Cicero. To fill in the outline furnished by Sallust, Jonson made heavy drafts on Cicero. However, these are generally in the dialogue, which I shall consider later. Practically the only part of the action taken from Cicero is the circumstantial account of the meeting of the senate (in act 5) at which the conspirators were convicted, which is from the third Catilinarian. However, the character of Cicero is due almost entirely to his self-revelations in his speeches, and the portrait of Catiline receives several effective touches from his hand.

Plutarch, etc. The contribution of other authorities to the plot proper is, on the whole, negligible. Dio Cassius gives a description of prodigies that may not be imitated 7 in Act I. Plutarch adds touches to the characters of Catiline and Lentulus, supplies the portrait of Antonius, and furnishes the basis for the letter-incident in Act 5, and for Cicero's personally leading the conspirators to execution.
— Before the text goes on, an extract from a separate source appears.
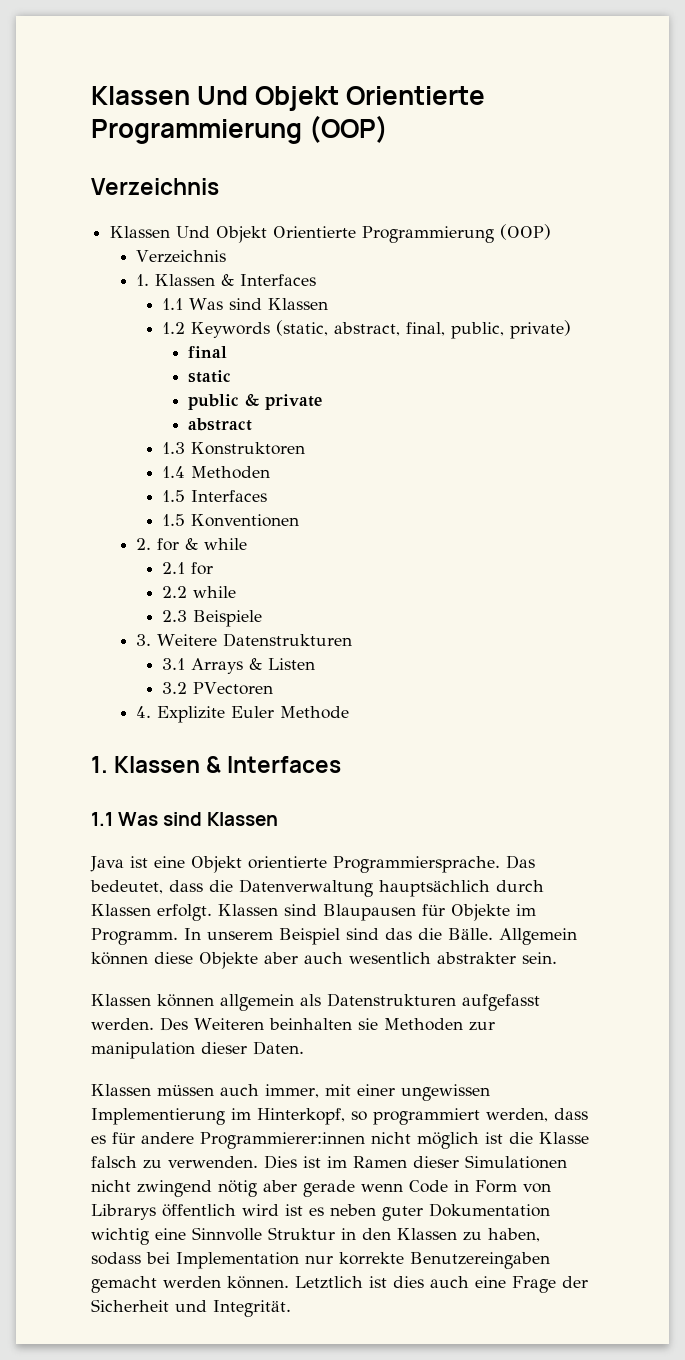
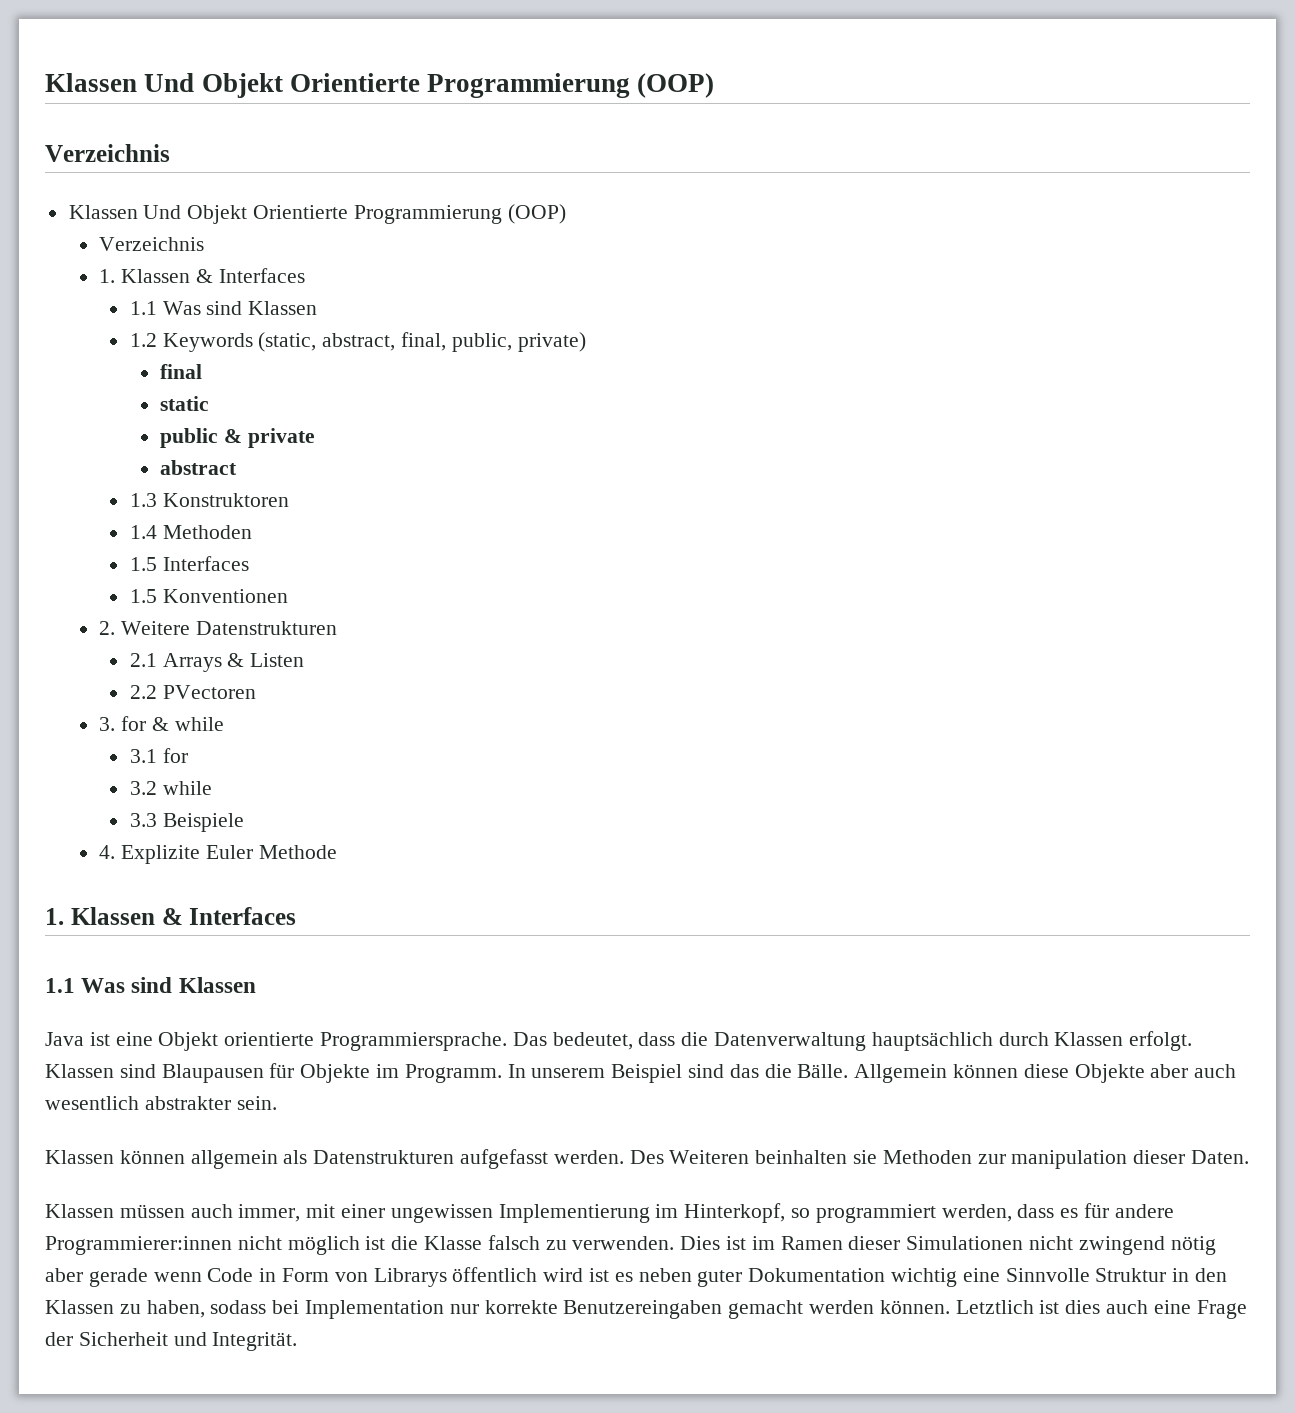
(152, 544) none -> [121,621,337,635] [129,653,305,672] [129,685,256,699] [99,717,116,731] Weitere Datenstrukturen // 2.1 Arrays & Listen // 2.2 PVectoren // 3.
[162,562,186,574] 2.1 -> [129,749,157,763] 3.1
[162,586,237,598] [162,610,188,622] 2.2 while // 2.3 -> [129,781,212,795] [129,813,157,827] 3.2 while // 3.3
[136,633,353,647] [162,658,316,674] [162,682,274,695] // 3. Weitere Datenstrukturen // 3.1 Arrays & Listen // 3.2 PVectoren -> (244, 822) none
From Suetonius is the mention of the libel against Cæsar in Act 5, and from him the character of Cæsar seems to be principally drawn. However, the sum of these is but a small portion of the whole.

2. Sources of the Dialogue

Sallust. Sallust furnishes to the dialogue four of the five long connected speeches in Catiline: Catiline's address to the conspirators in Act I (Cat. 20), Catiline's speech to his soldiers in Act 5 (Cat. 58), and the speeches of Cæsar and Cato in the senate on the punishment of the

conspirators in Act 5 (Cat. 51 and 52). A number of shorter quotations also occur: Act 1: 165–169, 179–181, 428-430, 441-449, 463-465; Act 2: 34-56 (the description of Sempronia), 66–68, 310–312; Act 3: 534-536; Act 4: 516–518, 558–563, 612, 614–616, 640–643, 777, 783-792, 798.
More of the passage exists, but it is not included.